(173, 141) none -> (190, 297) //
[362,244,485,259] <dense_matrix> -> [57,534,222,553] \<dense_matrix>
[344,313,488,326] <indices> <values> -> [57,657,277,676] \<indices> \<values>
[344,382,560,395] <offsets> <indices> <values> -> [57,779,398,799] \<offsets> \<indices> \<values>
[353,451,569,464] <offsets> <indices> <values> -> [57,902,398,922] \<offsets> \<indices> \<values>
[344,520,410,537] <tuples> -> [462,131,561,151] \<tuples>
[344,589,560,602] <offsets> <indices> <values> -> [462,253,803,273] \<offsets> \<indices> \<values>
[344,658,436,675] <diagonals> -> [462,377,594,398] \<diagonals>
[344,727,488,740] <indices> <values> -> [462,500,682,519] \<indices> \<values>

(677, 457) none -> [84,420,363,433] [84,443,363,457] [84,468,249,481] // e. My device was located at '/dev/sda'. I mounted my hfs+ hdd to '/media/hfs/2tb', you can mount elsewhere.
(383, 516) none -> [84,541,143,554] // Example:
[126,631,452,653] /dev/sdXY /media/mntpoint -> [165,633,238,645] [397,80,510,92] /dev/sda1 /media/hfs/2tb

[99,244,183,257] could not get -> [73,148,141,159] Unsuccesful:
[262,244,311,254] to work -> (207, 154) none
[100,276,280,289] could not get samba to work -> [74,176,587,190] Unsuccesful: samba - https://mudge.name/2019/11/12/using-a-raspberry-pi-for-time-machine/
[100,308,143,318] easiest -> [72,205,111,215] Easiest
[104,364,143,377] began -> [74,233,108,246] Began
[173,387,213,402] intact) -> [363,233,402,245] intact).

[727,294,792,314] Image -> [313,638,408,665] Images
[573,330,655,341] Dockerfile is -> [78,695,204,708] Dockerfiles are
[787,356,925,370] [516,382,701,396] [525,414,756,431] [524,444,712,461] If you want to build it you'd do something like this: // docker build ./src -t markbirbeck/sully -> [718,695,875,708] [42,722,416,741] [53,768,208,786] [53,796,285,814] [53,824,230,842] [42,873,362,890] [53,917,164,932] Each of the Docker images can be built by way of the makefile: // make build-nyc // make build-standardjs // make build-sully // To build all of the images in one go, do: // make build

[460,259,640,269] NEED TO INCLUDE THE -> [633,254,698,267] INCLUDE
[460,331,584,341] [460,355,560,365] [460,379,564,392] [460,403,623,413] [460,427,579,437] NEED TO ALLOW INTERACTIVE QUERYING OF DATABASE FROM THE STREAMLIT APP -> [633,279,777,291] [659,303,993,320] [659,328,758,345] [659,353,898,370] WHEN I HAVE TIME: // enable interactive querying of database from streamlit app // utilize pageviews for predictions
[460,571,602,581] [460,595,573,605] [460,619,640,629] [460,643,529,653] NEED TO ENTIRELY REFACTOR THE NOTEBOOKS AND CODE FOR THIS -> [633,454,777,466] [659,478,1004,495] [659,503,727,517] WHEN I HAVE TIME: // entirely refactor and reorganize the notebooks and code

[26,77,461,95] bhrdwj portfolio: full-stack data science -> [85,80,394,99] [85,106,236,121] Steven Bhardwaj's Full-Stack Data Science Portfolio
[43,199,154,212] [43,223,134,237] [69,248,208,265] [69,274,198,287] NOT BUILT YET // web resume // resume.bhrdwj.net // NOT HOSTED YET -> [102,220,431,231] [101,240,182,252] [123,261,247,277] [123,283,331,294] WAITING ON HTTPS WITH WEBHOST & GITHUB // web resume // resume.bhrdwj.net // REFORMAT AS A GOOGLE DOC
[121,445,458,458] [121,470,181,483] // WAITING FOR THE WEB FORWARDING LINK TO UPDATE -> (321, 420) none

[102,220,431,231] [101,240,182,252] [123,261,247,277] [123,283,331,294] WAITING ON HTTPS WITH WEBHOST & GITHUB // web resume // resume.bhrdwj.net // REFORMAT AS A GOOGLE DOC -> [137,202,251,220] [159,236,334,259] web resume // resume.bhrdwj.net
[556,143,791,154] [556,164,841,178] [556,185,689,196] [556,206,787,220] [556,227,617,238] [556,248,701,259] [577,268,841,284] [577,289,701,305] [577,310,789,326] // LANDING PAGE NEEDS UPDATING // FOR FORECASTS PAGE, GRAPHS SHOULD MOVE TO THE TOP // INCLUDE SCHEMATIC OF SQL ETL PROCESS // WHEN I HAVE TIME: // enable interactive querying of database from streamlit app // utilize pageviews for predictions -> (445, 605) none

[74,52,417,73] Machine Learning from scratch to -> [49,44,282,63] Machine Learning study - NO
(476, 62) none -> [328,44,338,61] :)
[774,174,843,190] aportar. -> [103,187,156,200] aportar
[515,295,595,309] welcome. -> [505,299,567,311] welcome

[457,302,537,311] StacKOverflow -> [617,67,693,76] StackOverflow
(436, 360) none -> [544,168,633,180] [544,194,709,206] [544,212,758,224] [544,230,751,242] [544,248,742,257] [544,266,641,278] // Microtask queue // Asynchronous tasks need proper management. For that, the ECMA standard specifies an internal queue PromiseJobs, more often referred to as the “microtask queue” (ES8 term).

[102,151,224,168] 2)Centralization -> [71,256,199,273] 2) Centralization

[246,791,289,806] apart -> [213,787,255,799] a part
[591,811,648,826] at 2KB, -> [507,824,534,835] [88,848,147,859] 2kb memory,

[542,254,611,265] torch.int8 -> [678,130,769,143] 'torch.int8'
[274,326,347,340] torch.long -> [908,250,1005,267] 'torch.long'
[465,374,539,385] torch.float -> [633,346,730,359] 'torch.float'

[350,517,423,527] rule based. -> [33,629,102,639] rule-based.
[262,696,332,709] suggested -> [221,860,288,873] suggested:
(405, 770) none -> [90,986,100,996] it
==*==
> [Required work]:
The required output is the stretch of entries above from the line containing "(476, 62) none -> [328,44,338,61] :)" through the line containing "[591,811,648,826] at 2KB, ->", reproduced exactly.

> [Task solution]:
(476, 62) none -> [328,44,338,61] :)
[774,174,843,190] aportar. -> [103,187,156,200] aportar
[515,295,595,309] welcome. -> [505,299,567,311] welcome

[457,302,537,311] StacKOverflow -> [617,67,693,76] StackOverflow
(436, 360) none -> [544,168,633,180] [544,194,709,206] [544,212,758,224] [544,230,751,242] [544,248,742,257] [544,266,641,278] // Microtask queue // Asynchronous tasks need proper management. For that, the ECMA standard specifies an internal queue PromiseJobs, more often referred to as the “microtask queue” (ES8 term).

[102,151,224,168] 2)Centralization -> [71,256,199,273] 2) Centralization

[246,791,289,806] apart -> [213,787,255,799] a part
[591,811,648,826] at 2KB, -> [507,824,534,835] [88,848,147,859] 2kb memory,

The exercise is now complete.